GRU (Gated Recurrent Unit) is a type of Recurrent Neural Network (RNN) architecture introduced in 2014.
It was designed to solve the same problems as LSTM (Long Short-Term Memory) but with a simpler structure and fewer parameters.


🚀 Why GRU?

  • Handles long-term dependencies.
  • Mitigates vanishing gradient problem.
  • Simpler & faster than LSTM.
  • Performs well on sequence data like text, time series, audio.

🔑 Core Components of GRU:

At each time step t, GRU has:

  1. Update Gate (z_t):
    Controls how much of the past information to keep.

  2. Reset Gate (r_t):
    Controls how much of the past information to forget.

  3. Candidate Activation (h̃_t):
    Computes new information to add.

  4. Final Hidden State (h_t):
    Combines old state and new candidate info.

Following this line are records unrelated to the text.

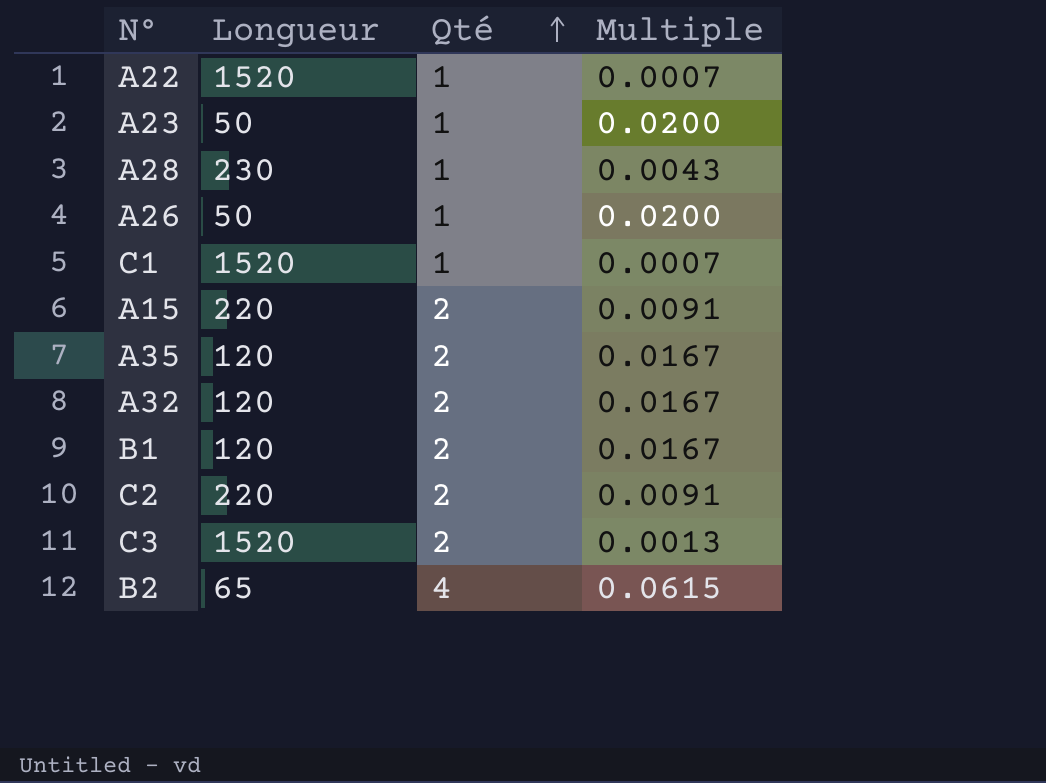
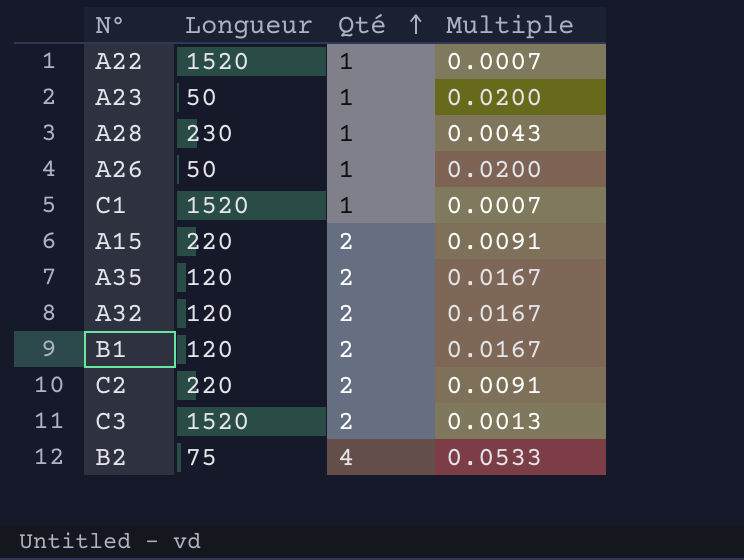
B2 | Longueur: 65 -> 75
B2 | Multiple: 0.0615 -> 0.0533

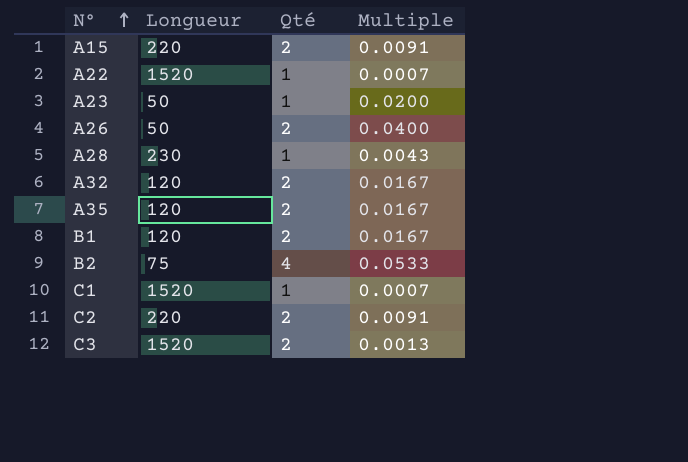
row order: Qté ascending -> N° ascending
A26 | Qté: 1 -> 2
A26 | Multiple: 0.0200 -> 0.0400

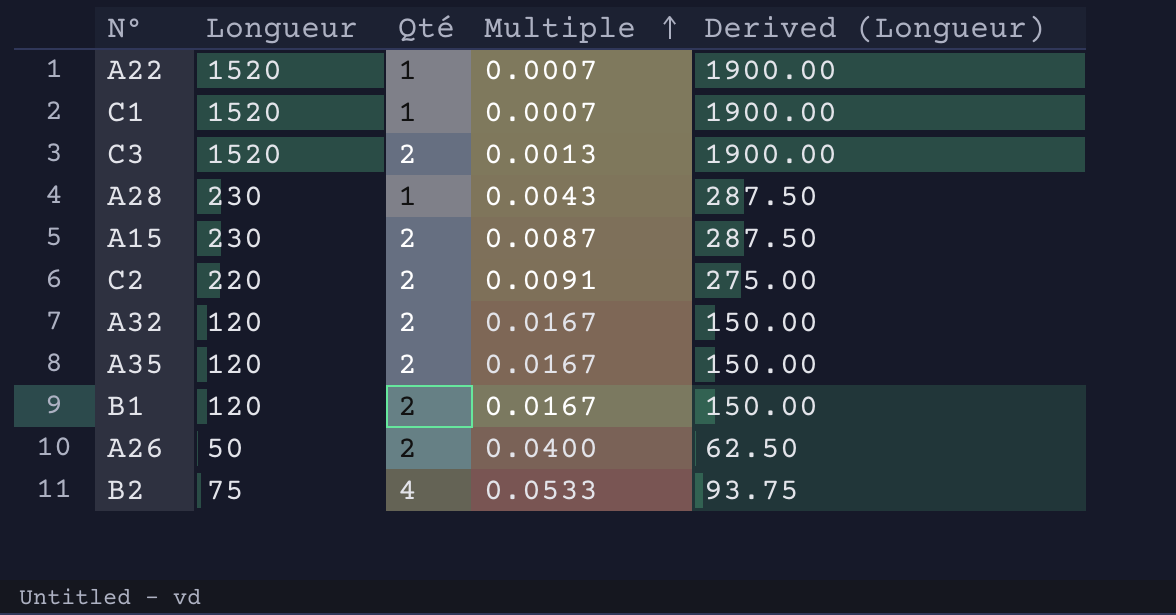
row order: N° ascending -> Multiple ascending
column Derived (Longueur) | formula: none -> [Longueur] * 1.25
row A23: 50 | 1 | 0.0200 -> none
A15 | Longueur: 220 -> 230
A15 | Multiple: 0.0091 -> 0.0087

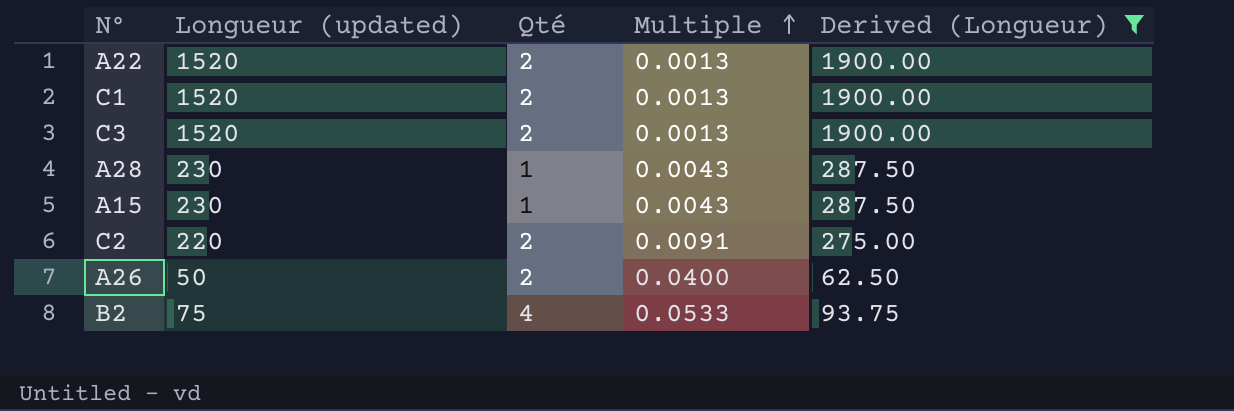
filter: none -> Derived (Longueur) != 150.00
column name: Longueur -> Longueur (updated)
A22 | Qté: 1 -> 2
A22 | Multiple: 0.0007 -> 0.0013
C1 | Qté: 1 -> 2
C1 | Multiple: 0.0007 -> 0.0013
A15 | Qté: 2 -> 1
A15 | Multiple: 0.0087 -> 0.0043

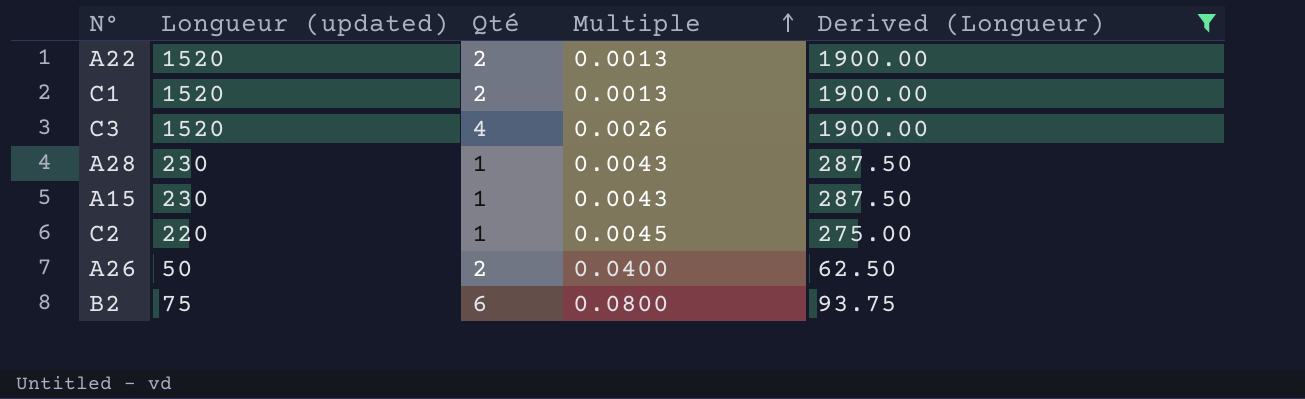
C3 | Qté: 2 -> 4
C3 | Multiple: 0.0013 -> 0.0026
C2 | Qté: 2 -> 1
C2 | Multiple: 0.0091 -> 0.0045
B2 | Qté: 4 -> 6
B2 | Multiple: 0.0533 -> 0.0800

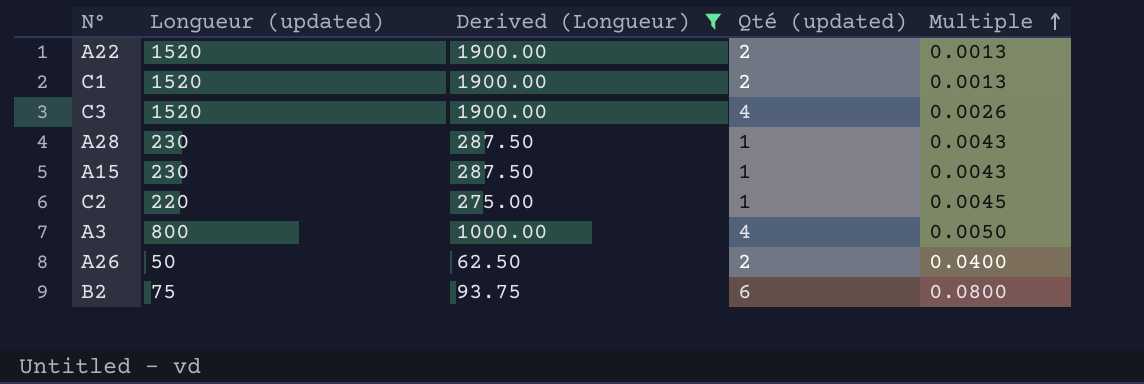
column Derived (Longueur) | position: 5 -> 3
column name: Qté -> Qté (updated)
row A3: none -> 800 | 1000.00 | 4 | 0.0050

⚙️ Mathematical Equations:

Given input x_t and previous hidden state h_{t-1}:

1. Update Gate (z_t):

z_t = σ(W_z * [h_{t-1}, x_t] + b_z)

Controls how much of the past to keep.


2. Reset Gate (r_t):

r_t = σ(W_r * [h_{t-1}, x_t] + b_r)

Controls how much past info to forget.


3. Candidate Activation (h̃_t):

h̃_t = tanh(W_h * [r_t * h_{t-1}, x_t] + b_h)

Uses reset gate → combines past + present info.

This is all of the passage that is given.